Re: [HACKERS] WAL logging problem in 9.4.3? - Mailing list pgsql-hackers

From Noah Misch
Subject Re: [HACKERS] WAL logging problem in 9.4.3?
Date
Msg-id 20190818035230.GB3021338@rfd.leadboat.com
Whole thread Raw
In response to Re: [HACKERS] WAL logging problem in 9.4.3?  (Kyotaro Horiguchi <horikyota.ntt@gmail.com>)
Responses Re: [HACKERS] WAL logging problem in 9.4.3?
List pgsql-hackers
For two-phase commit, PrepareTransaction() needs to execute pending syncs.
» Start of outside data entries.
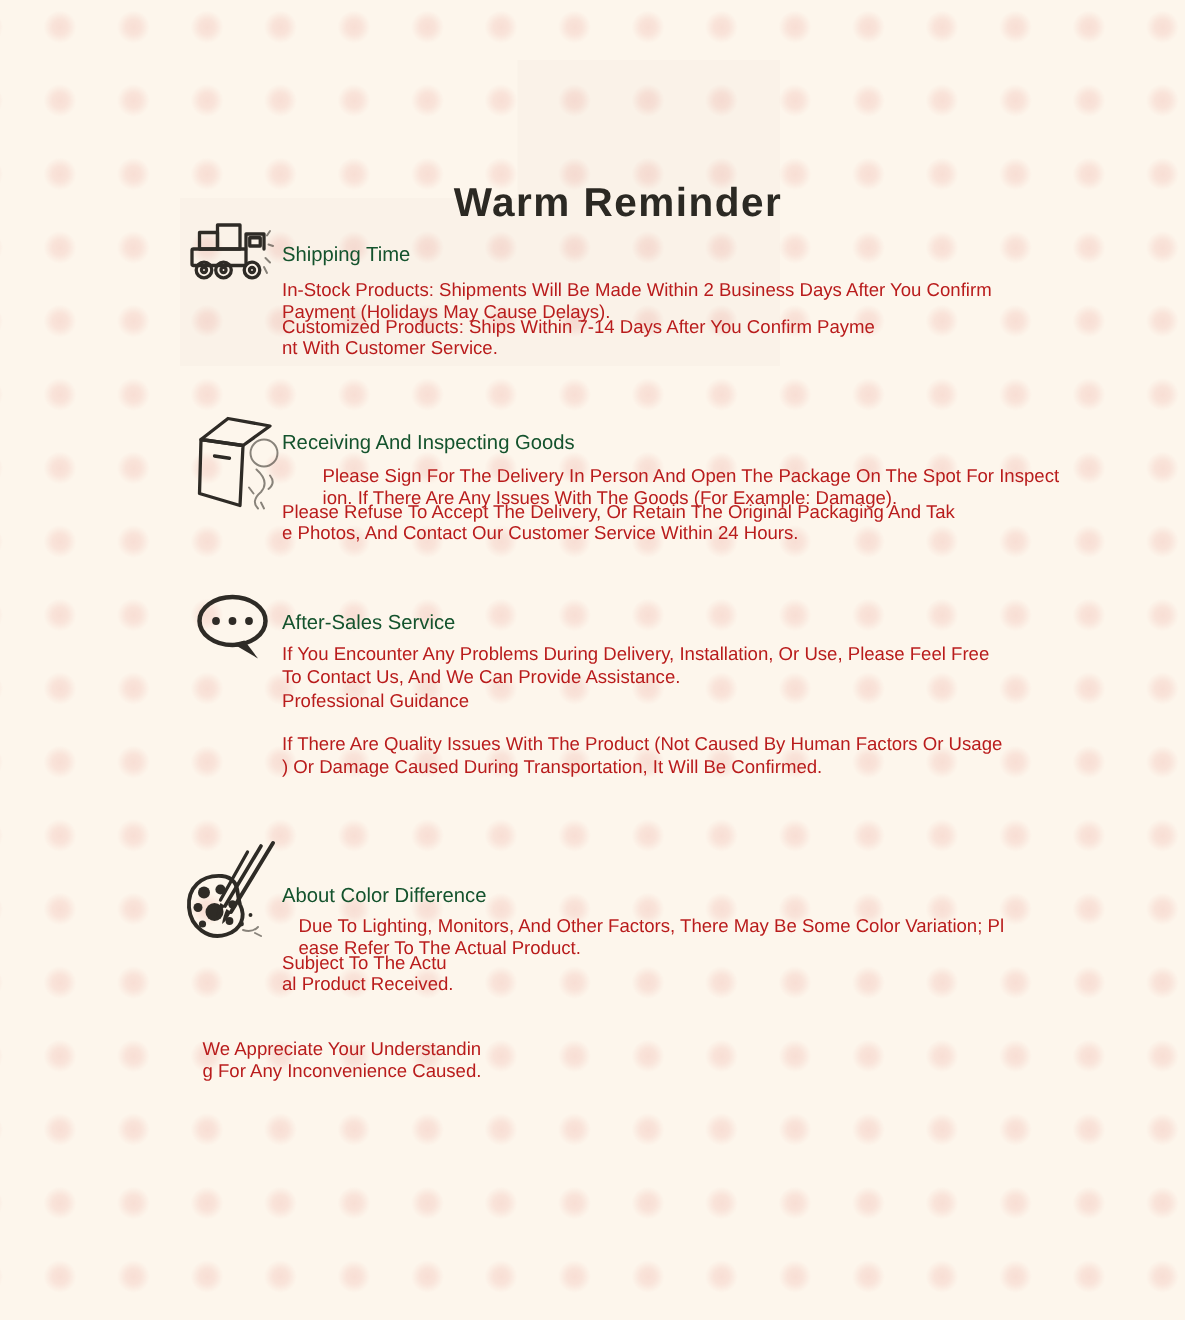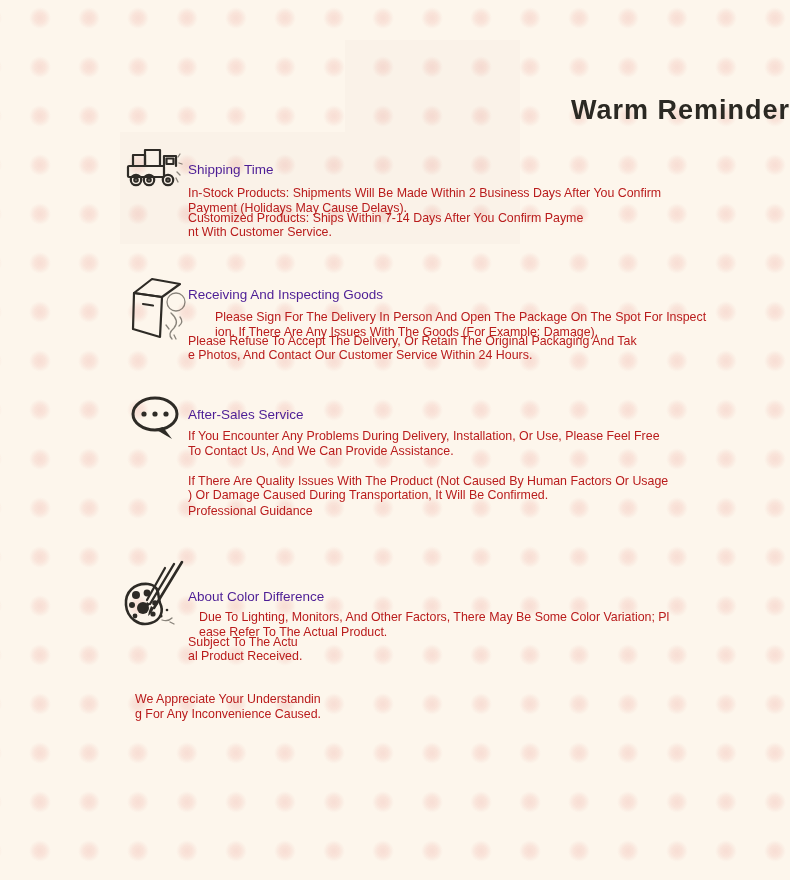"Warm Reminder" .page-title { text-align: right -> center; top: 77px -> 102px }
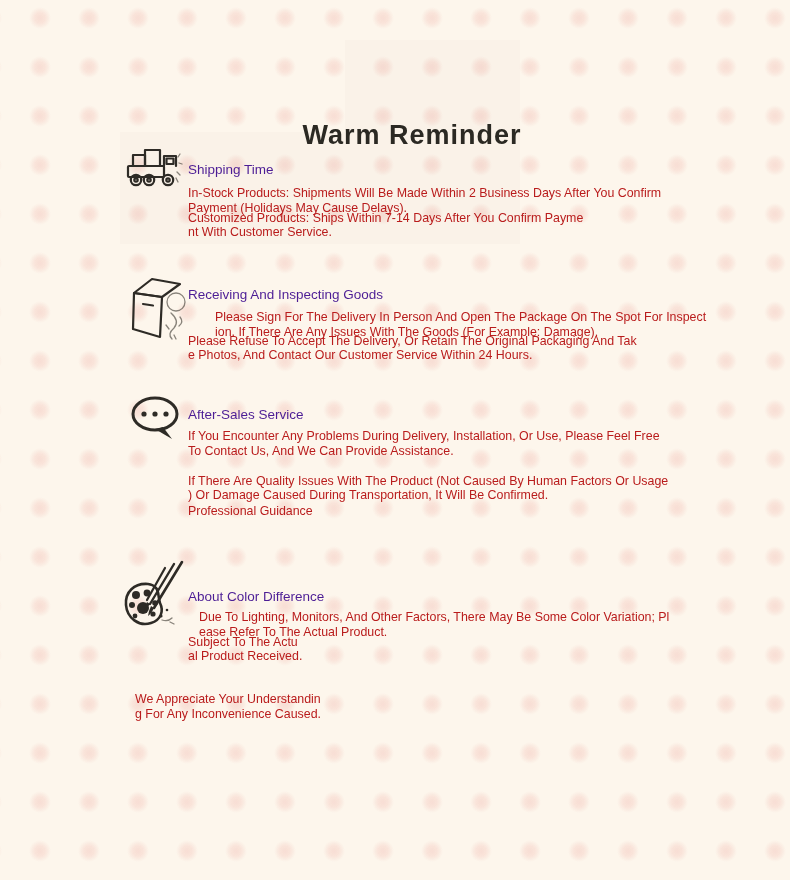"Shipping Time" .sec-heading { color: #4c1d95 -> #14532d }
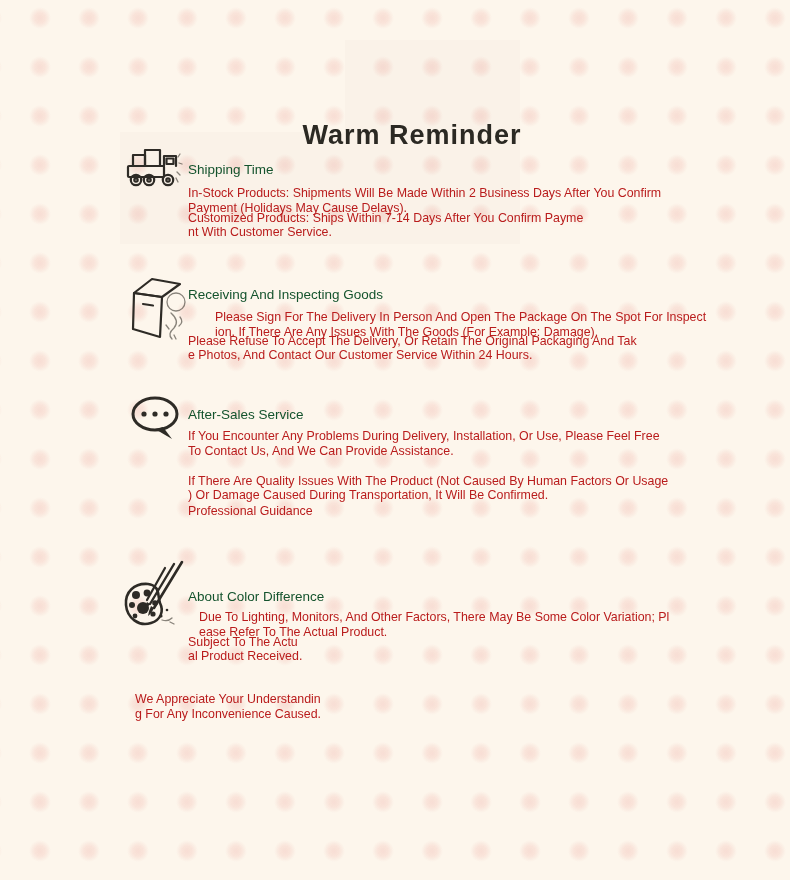"If There Are Quality Issues" p.para { order: before "Professional Guidance" -> after "Professional Guidance" }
On Thu, Jul 25, 2019 at 10:39:36AM +0900, Kyotaro Horiguchi wrote:
> --- a/src/backend/access/heap/heapam_handler.c
> +++ b/src/backend/access/heap/heapam_handler.c
> @@ -715,12 +702,6 @@ heapam_relation_copy_for_cluster(Relation OldHeap, Relation NewHeap,
>      /* Remember if it's a system catalog */
>      is_system_catalog = IsSystemRelation(OldHeap);
>  
> -    /*
> -     * We need to log the copied data in WAL iff WAL archiving/streaming is
> -     * enabled AND it's a WAL-logged rel.
> -     */
> -    use_wal = XLogIsNeeded() && RelationNeedsWAL(NewHeap);
> -
>      /* use_wal off requires smgr_targblock be initially invalid */
>      Assert(RelationGetTargetBlock(NewHeap) == InvalidBlockNumber);

Since you're deleting the use_wal variable, update that last comment.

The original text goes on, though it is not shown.